Mourir et souffrir du cancer n’est pas une fatalité. Certes, dans le contexte algérien, c’est trop facile à dire, mais il faut l’écrire et le dire à chaque fois que l’occasion se présente. La situation est devenue invivable pour de très nombreuses familles qui se sentent totalement abandonnées. D’ailleurs, utiliser le verbe «sentir» ici n’est même pas adéquat. Il est tout simplement question d’un abandon d’une frange de la population.

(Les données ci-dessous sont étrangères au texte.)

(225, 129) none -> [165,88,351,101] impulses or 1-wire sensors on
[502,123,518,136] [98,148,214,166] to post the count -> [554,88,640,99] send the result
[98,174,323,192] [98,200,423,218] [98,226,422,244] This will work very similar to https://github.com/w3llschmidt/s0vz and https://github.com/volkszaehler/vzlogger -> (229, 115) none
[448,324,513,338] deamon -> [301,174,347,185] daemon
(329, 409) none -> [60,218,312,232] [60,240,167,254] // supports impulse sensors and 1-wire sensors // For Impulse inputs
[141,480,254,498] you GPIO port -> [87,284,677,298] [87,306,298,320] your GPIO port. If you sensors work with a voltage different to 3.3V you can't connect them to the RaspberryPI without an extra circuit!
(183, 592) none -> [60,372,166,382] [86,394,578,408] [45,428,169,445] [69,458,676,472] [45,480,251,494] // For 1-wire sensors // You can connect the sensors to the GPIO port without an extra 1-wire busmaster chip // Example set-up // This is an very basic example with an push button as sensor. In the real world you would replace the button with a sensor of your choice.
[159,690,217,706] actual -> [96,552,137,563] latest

Le sujet n’est pourtant pas nouveau. Depuis de nombreuses années, les spécialistes et les familles des malades ne cessent de crier au manque flagrant des médicaments, sans que du concret soit réalisé dans l’amélioration des conditions. Le président de la Société algérienne d’oncologie médicale, le Professeur Kamel Bouzid l’a rappelé encore une fois dans l’entretien publié dans l’édition de «Reporters» de ce dimanche. Il indique bien que les médicaments de base pour le traitement des patients atteints de cancer sont en rupture depuis six mois. Certains pourront rétorquer qu’il ne s’agit que d’une courte période et qu’il ne faut pas oublier l’impact du Covid-19 sur tous les pays. Ce n’est pas faux. Toutefois, c’est juste un des très nombreux dysfonctionnements dans le traitement de cette terrible maladie.

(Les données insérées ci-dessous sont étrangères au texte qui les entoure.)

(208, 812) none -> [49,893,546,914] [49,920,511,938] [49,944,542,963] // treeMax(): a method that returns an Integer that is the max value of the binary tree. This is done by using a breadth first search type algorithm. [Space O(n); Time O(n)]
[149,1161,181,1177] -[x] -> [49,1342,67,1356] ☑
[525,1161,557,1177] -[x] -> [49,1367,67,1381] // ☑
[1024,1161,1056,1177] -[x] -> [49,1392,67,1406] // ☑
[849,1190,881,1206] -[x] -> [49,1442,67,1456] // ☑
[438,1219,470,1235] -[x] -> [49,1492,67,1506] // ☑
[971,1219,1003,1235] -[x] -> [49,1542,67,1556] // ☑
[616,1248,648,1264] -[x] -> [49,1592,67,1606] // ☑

Comment ne pas évoquer les délais insupportables pour la prise de rendez-vous pour les séances de traitement de radiothérapie ! Au fil des mois, et des années, c’est devenu même une «normalité» de vivre cette attente ô combien douloureuse pour les malades et pour tous leurs proches.

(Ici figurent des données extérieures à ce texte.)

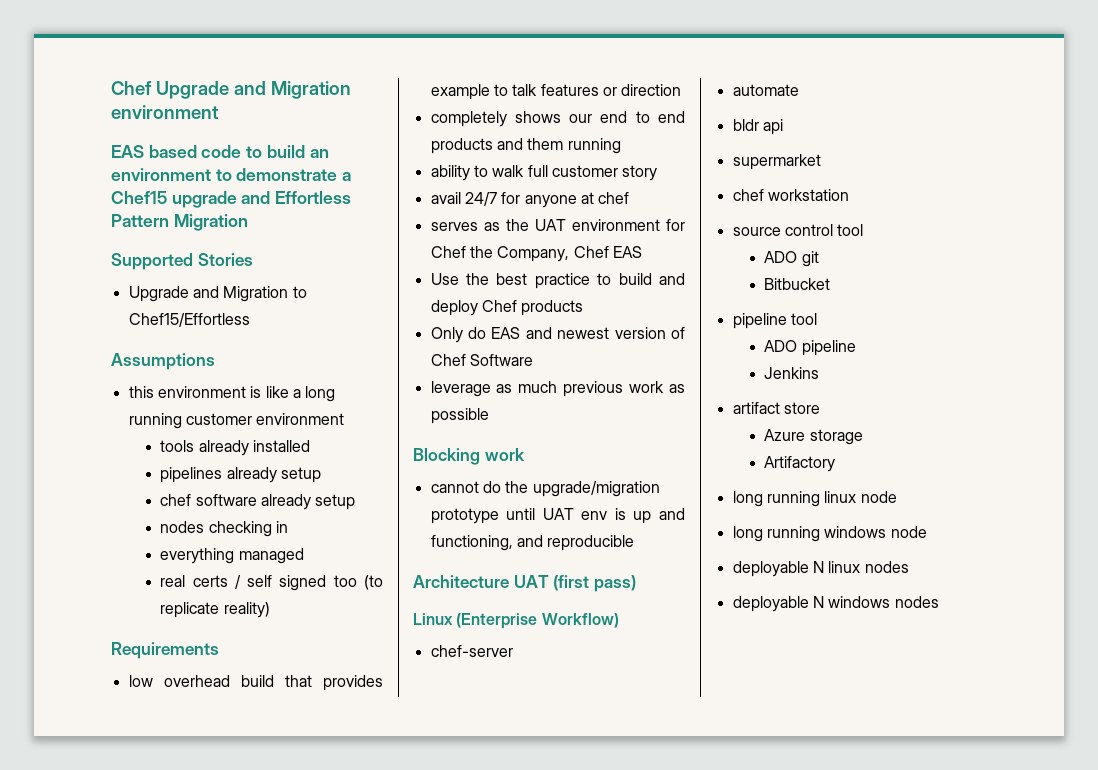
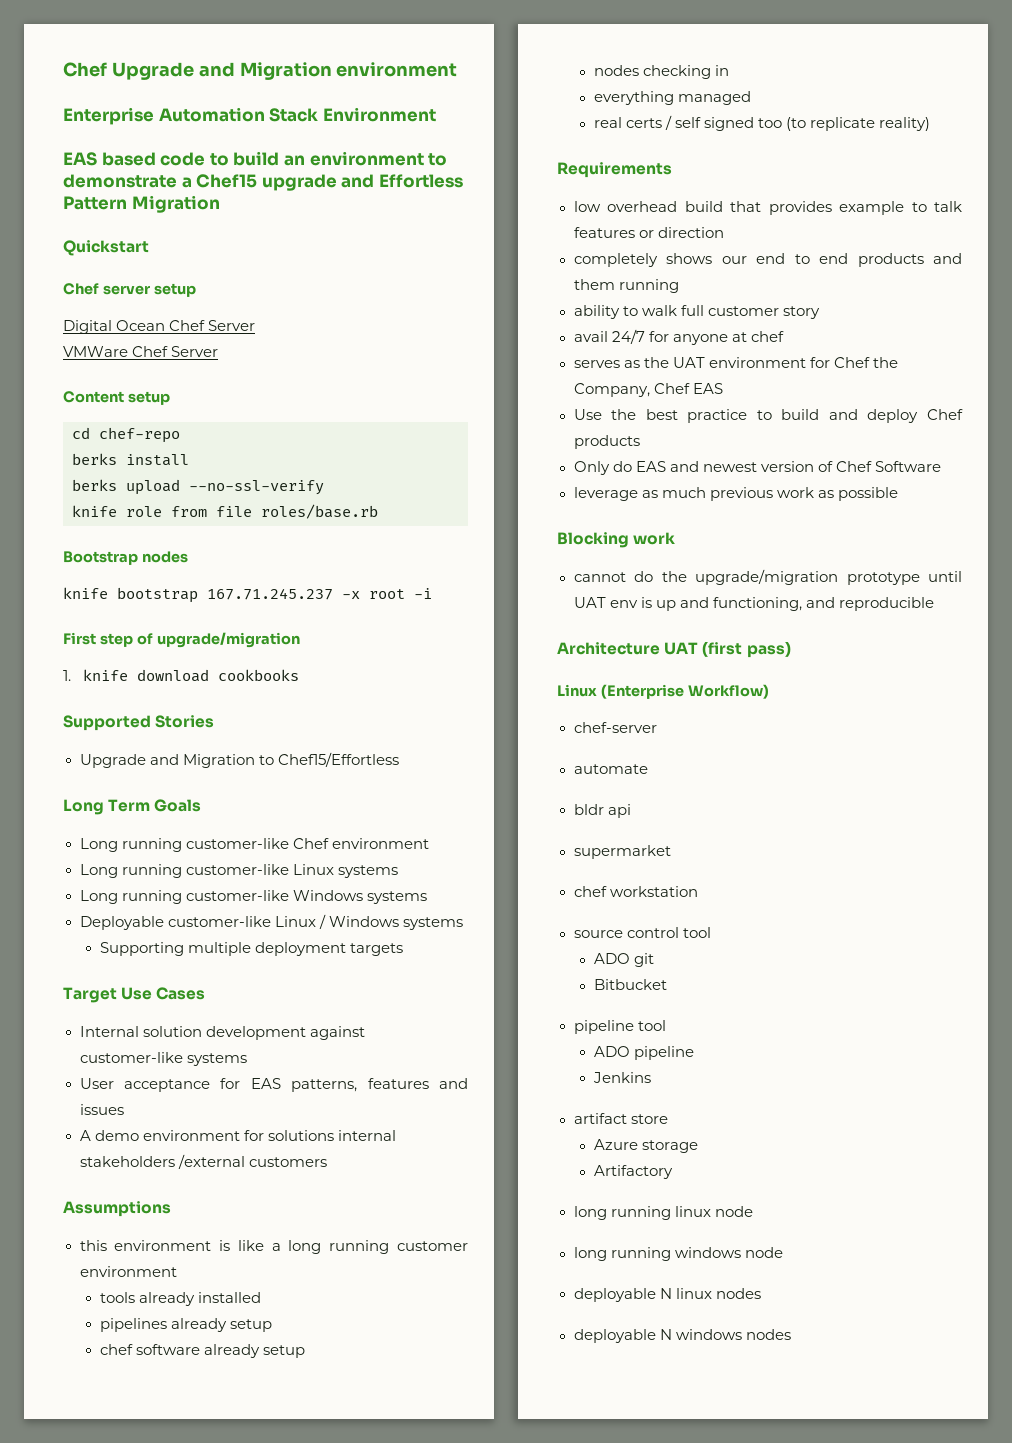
(219, 112) none -> [63,107,436,125] // Enterprise Automation Stack Environment
(248, 222) none -> [63,240,149,256] [63,283,196,297] [63,320,256,334] [63,346,219,357] [63,391,170,405] [72,427,180,443] [72,453,189,466] [72,479,324,495] [72,504,378,519] [63,551,188,565] [63,587,432,603] [63,632,300,648] [63,669,300,682] // Quickstart // Chef server setup // Digital Ocean Chef Server // VMWare Chef Server // Content setup // cd chef-repo // berks install // berks upload --no-ssl-verify // knife role from file roles/base.rb // Bootstrap nodes // knife bootstrap 167.71.245.237 -x root -i // First step of upgrade/migration // 1. knife download cookbooks
(250, 320) none -> [63,799,202,815] [79,838,429,852] [79,864,398,878] [79,890,427,904] [79,914,463,930] [99,942,403,956] [63,987,206,1003] [79,1026,365,1040] [79,1052,247,1066] [79,1078,468,1092] [79,1104,124,1115] [79,1130,396,1141] [79,1154,327,1169] // Long Term Goals // Long running customer-like Chef environment // Long running customer-like Linux systems // Long running customer-like Windows systems // Deployable customer-like Linux / Windows systems // Supporting multiple deployment targets // Target Use Cases // Internal solution development against customer-like systems // User acceptance for EAS patterns, features and issues // A demo environment for solutions internal stakeholders /external customers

Attendre en douleur, tout en courant dans tous les sens pour essayer d’avoir un petit répit, juste petit, celui de rapprocher la date. Est-ce acceptable ? bien-sûr que non. La santé n’est pas un luxe. C’est le droit de chaque citoyen.
Malgré cet état des lieux, le cancer est loin d’être au centre des débats. En cette période électorale, et de vacarme politique, il y avait peut-être un petit espoir que les «visibles» puissent entendre les cris de détresse des invisibles qui sont réellement dans le besoin. Mais, hélas, encore une fois, les intérêts de certains sont toujours loin des nécessiteux.